*** Records for this task ***

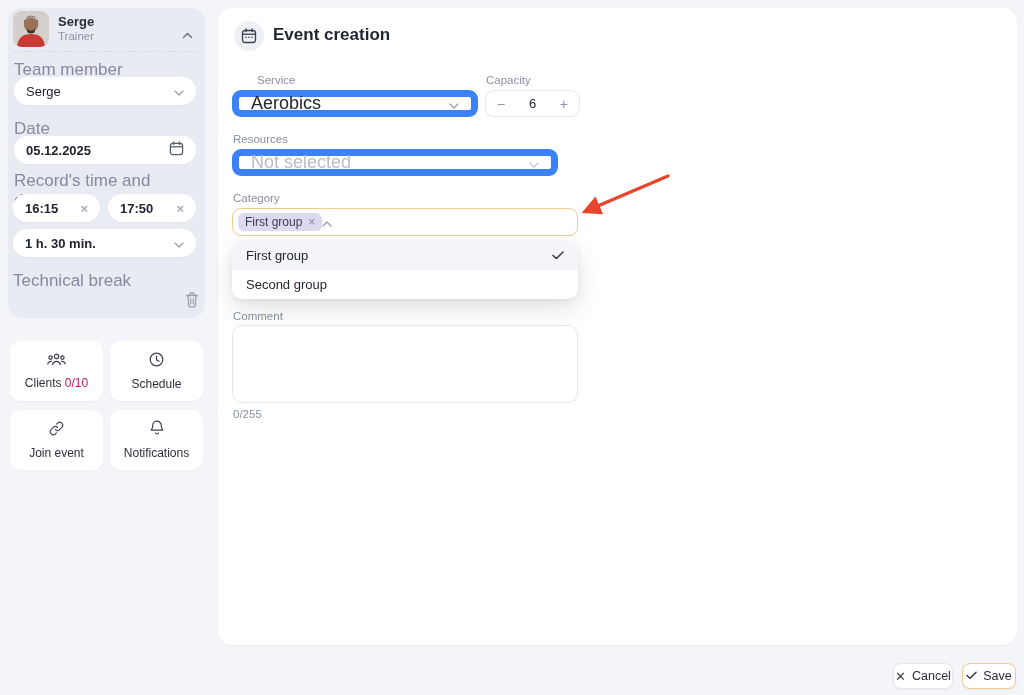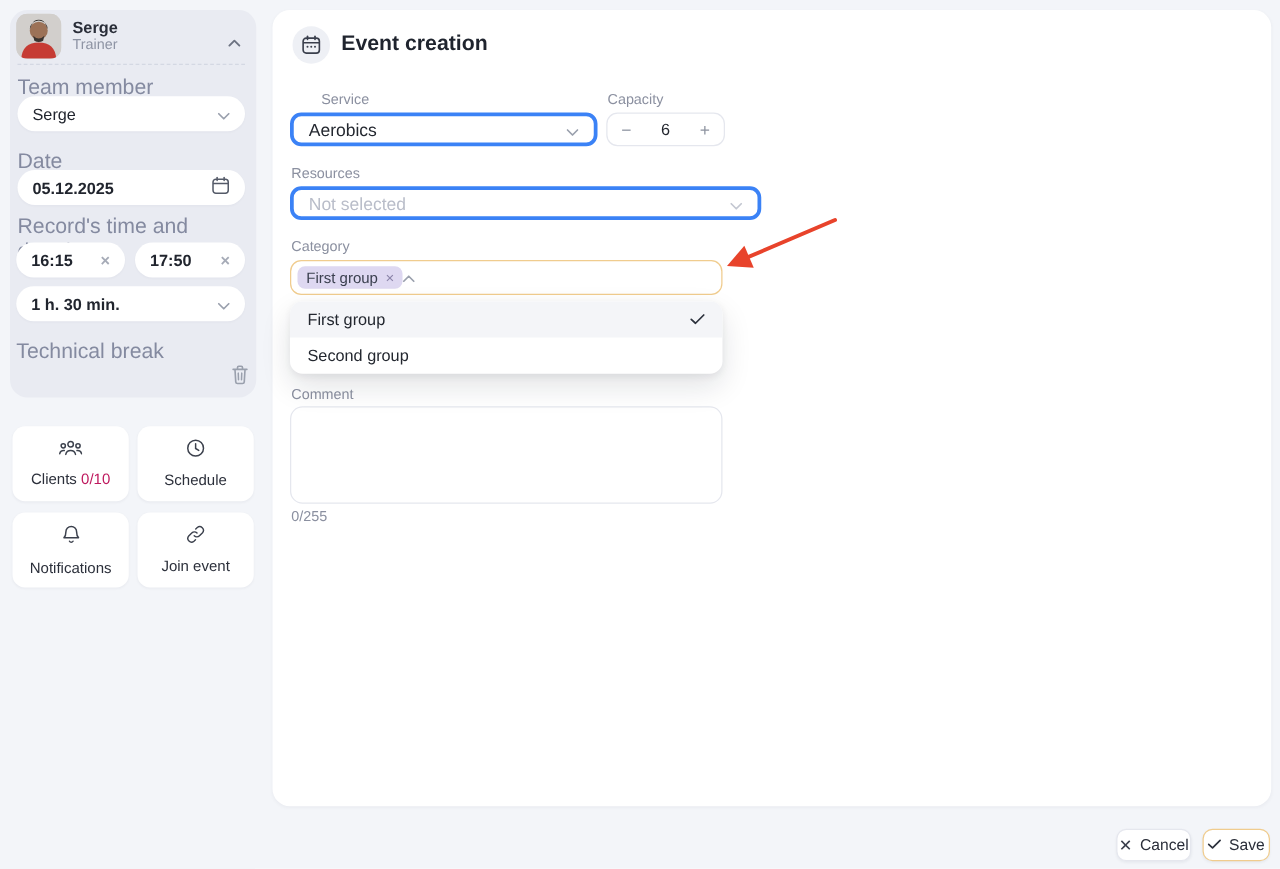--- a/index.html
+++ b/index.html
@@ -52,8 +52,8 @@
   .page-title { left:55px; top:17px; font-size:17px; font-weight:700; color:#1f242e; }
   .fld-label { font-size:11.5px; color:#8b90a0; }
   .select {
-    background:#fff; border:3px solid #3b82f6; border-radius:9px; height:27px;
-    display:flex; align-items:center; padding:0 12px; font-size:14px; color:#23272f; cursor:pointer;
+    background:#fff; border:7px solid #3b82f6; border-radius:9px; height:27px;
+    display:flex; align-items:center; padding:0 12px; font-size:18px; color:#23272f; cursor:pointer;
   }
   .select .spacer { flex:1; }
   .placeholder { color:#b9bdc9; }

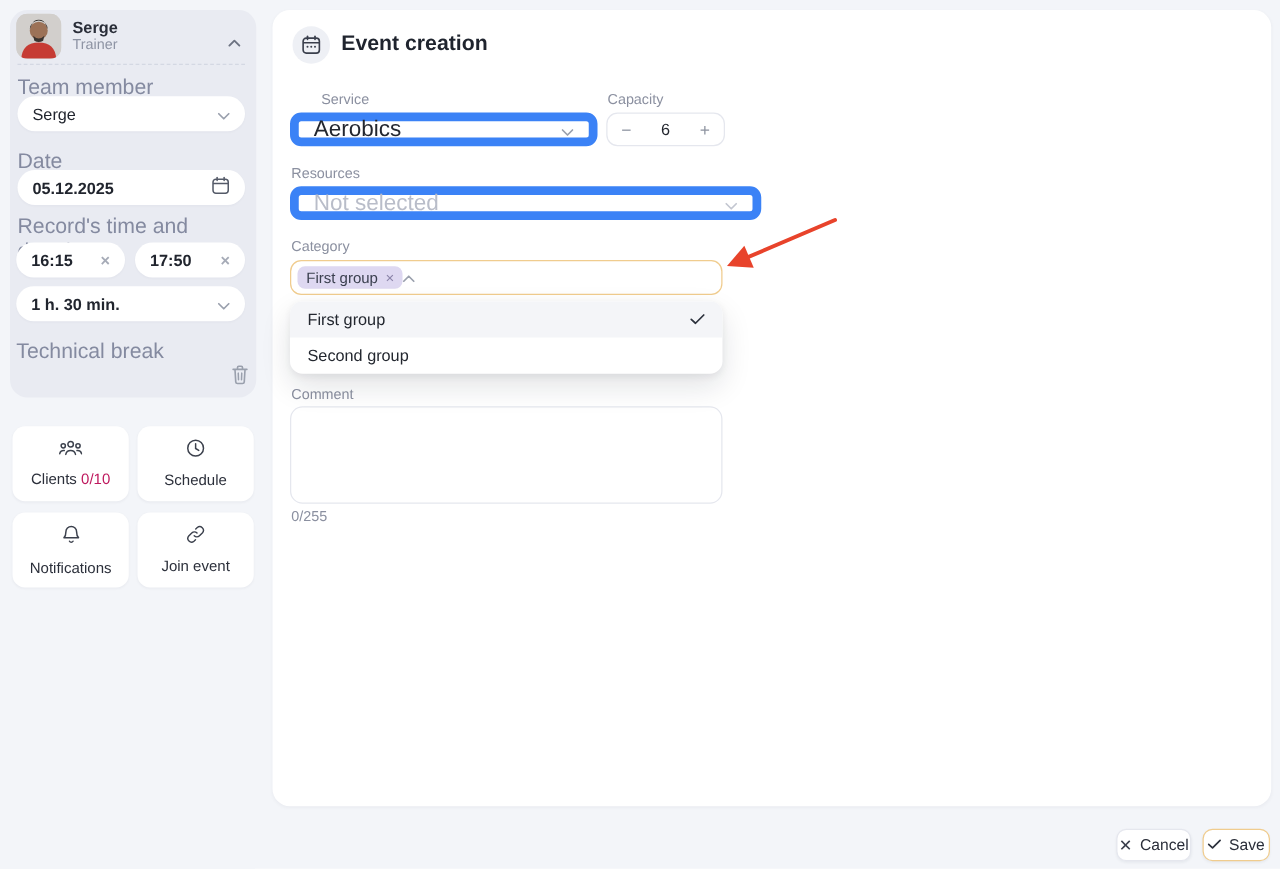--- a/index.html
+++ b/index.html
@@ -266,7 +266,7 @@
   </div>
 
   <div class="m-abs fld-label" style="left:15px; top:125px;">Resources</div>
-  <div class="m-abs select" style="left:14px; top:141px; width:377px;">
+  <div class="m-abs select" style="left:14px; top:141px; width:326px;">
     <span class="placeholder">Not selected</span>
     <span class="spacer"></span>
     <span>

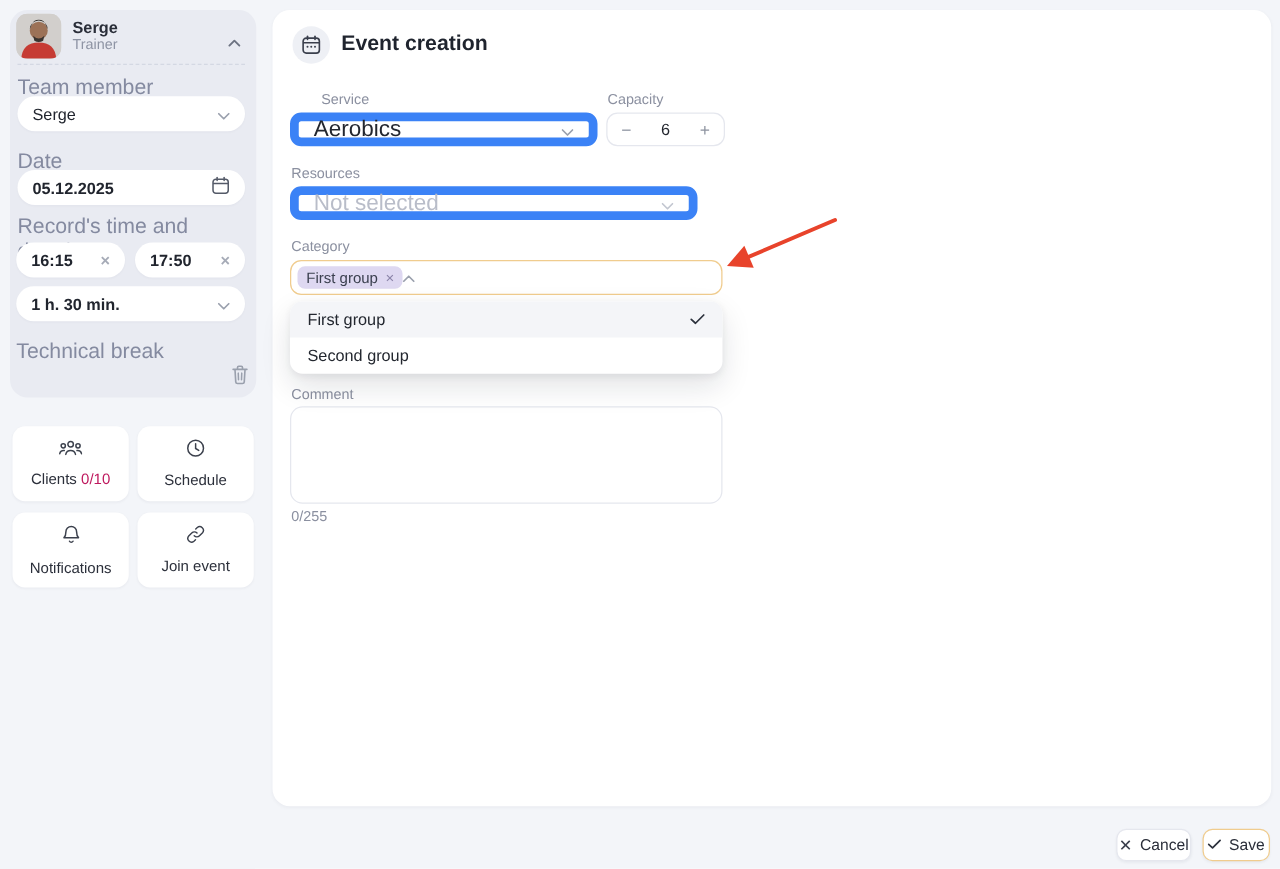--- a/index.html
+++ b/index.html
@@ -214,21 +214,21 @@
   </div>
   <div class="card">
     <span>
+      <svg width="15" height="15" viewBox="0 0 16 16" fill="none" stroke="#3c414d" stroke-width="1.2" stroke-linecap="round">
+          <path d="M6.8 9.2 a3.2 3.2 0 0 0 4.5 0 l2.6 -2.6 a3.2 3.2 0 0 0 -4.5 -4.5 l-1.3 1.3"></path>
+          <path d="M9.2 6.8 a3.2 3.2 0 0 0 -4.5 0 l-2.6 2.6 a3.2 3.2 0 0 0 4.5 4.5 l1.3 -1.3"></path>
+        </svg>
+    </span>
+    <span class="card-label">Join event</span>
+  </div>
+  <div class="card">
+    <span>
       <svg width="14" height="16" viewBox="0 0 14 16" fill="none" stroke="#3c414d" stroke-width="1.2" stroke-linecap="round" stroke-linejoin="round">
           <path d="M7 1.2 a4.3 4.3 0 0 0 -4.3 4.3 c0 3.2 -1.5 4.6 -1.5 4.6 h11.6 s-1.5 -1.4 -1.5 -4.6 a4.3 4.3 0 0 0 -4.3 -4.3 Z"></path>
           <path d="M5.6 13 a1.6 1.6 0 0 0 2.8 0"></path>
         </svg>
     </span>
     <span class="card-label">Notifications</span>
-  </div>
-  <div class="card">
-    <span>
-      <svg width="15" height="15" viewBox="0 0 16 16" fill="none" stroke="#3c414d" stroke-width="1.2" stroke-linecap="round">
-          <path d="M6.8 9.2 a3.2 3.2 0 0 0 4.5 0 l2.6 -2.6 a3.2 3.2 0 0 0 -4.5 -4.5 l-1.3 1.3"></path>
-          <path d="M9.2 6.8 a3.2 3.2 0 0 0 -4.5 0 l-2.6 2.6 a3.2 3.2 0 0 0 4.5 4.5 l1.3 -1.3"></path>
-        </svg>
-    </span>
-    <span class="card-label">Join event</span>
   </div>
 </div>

*** End of Records for this task ***
*** Records for this task ***

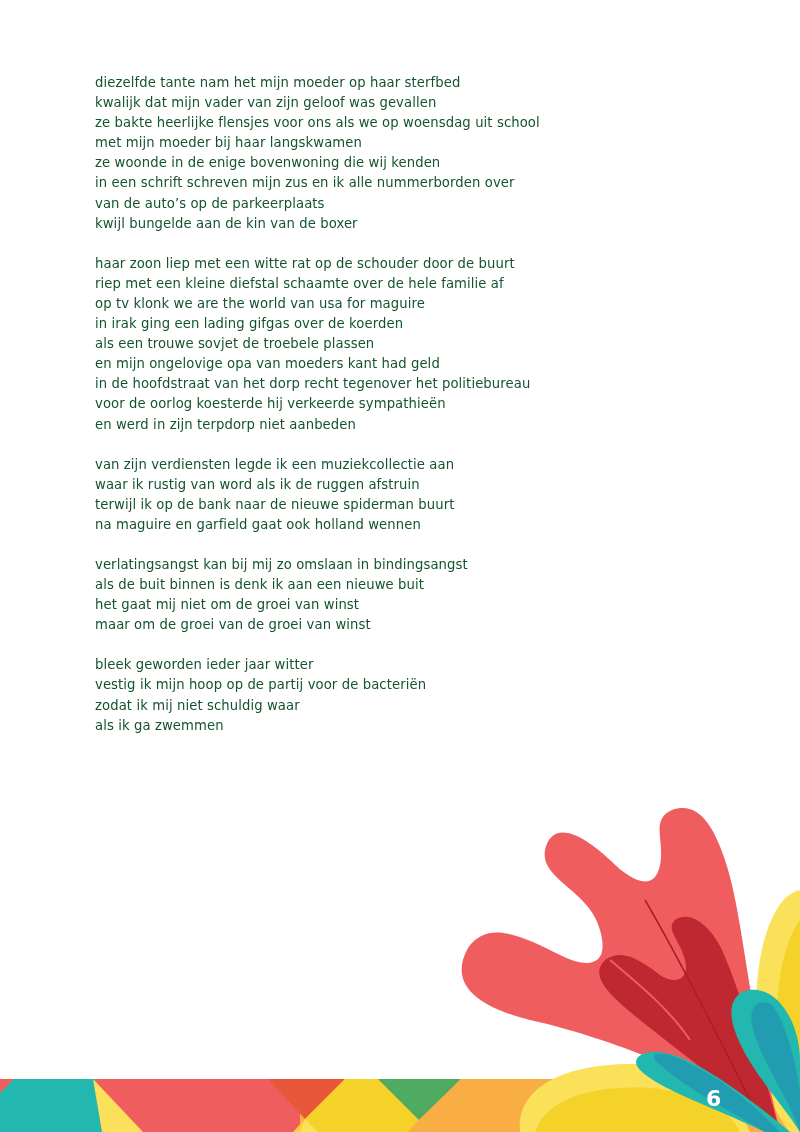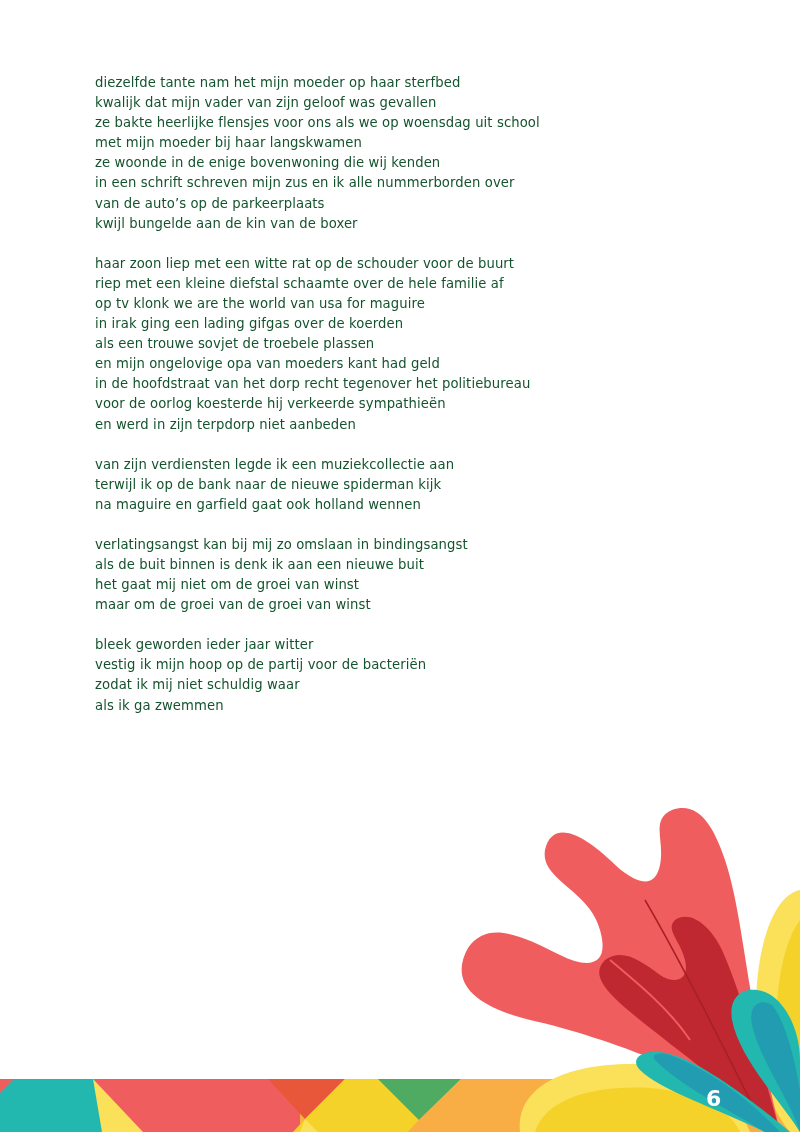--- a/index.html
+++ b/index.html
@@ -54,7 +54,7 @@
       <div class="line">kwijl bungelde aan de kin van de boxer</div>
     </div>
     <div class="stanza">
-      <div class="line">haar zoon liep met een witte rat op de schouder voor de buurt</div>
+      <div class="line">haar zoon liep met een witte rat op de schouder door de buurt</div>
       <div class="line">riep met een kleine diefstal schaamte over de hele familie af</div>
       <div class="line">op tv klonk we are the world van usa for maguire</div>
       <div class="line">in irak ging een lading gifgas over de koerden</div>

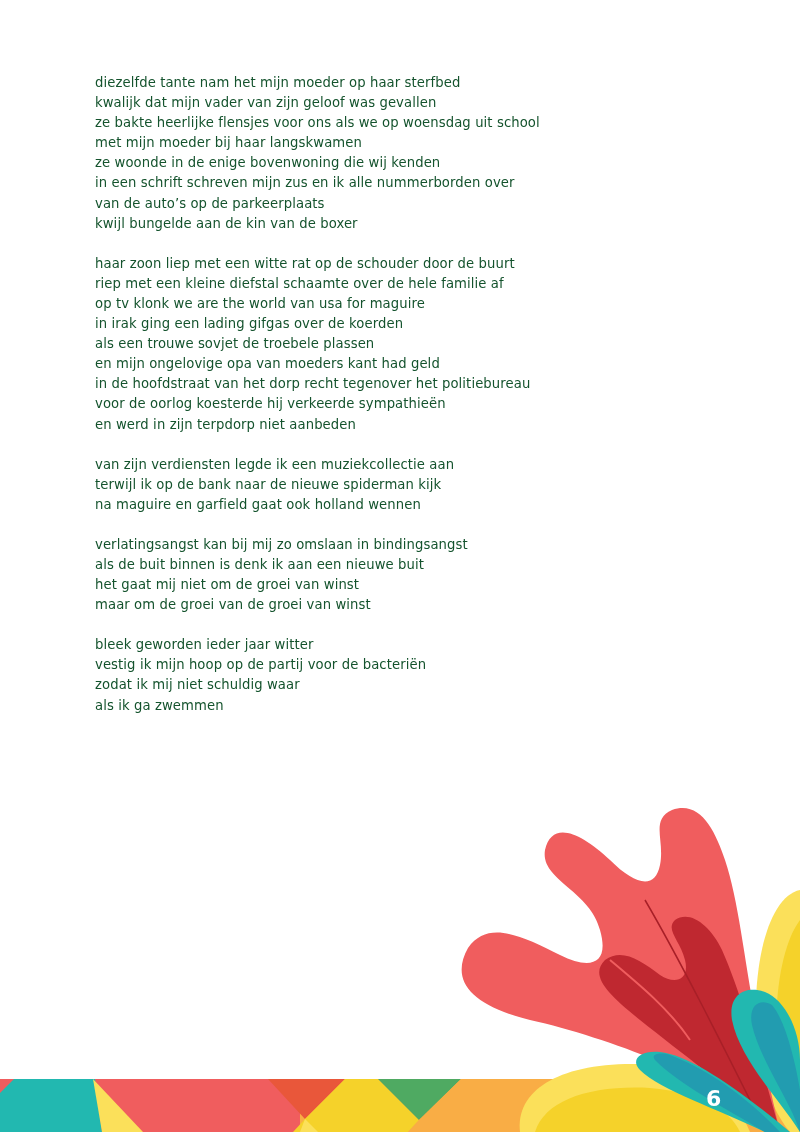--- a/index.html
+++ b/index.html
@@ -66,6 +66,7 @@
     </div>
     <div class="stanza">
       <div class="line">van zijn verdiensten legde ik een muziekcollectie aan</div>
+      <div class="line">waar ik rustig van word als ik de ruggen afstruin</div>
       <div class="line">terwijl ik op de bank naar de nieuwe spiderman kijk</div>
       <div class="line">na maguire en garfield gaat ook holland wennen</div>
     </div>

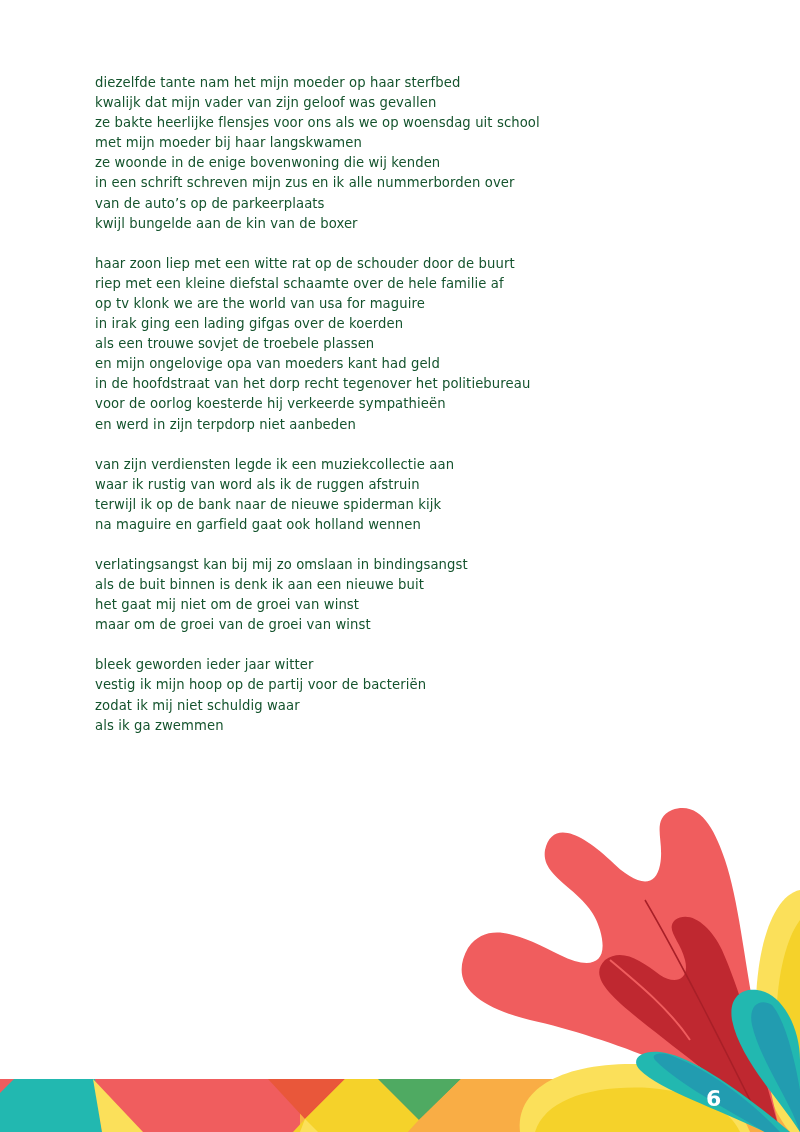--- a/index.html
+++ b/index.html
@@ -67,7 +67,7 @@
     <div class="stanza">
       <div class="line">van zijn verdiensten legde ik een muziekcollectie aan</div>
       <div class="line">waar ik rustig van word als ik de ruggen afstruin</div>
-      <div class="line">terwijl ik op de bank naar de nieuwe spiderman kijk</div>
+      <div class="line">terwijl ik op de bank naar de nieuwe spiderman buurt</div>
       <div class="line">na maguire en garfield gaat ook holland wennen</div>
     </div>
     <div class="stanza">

*** End of Records for this task ***

What you will do
Only those lines of the entries above that run from the line containing "van de boxer</div>" to the line containing "door de buurt</div>", both included, should be transcribed exactly.

Answer to this exercise
       <div class="line">kwijl bungelde aan de kin van de boxer</div>
     </div>
     <div class="stanza">
-      <div class="line">haar zoon liep met een witte rat op de schouder voor de buurt</div>
+      <div class="line">haar zoon liep met een witte rat op de schouder door de buurt</div>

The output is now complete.